WHAT YOU WILL DO: Report every line of the records below that includes the string "none".

GIVEN DATA:
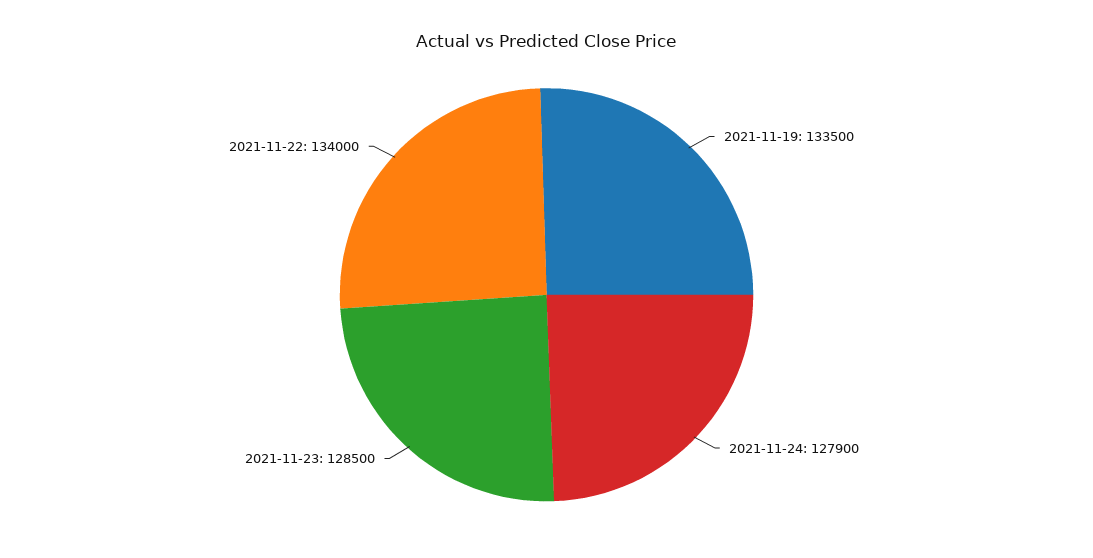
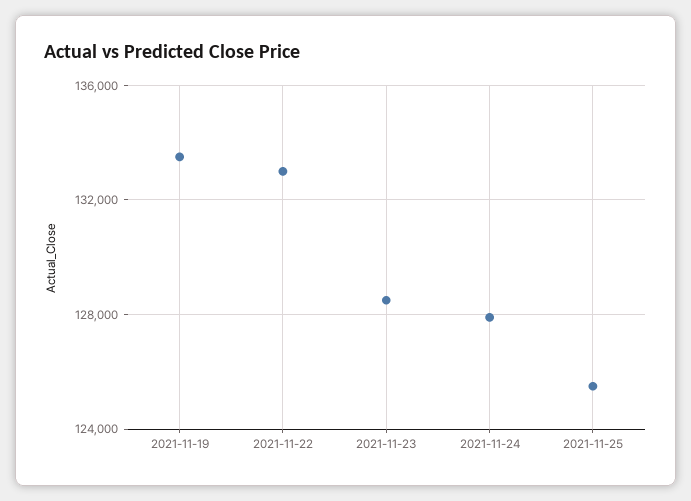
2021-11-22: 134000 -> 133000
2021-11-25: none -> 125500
...
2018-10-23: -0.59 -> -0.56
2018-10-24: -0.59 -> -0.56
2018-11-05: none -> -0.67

EXPECTED ANSWER:
2021-11-25: none -> 125500
2018-11-05: none -> -0.67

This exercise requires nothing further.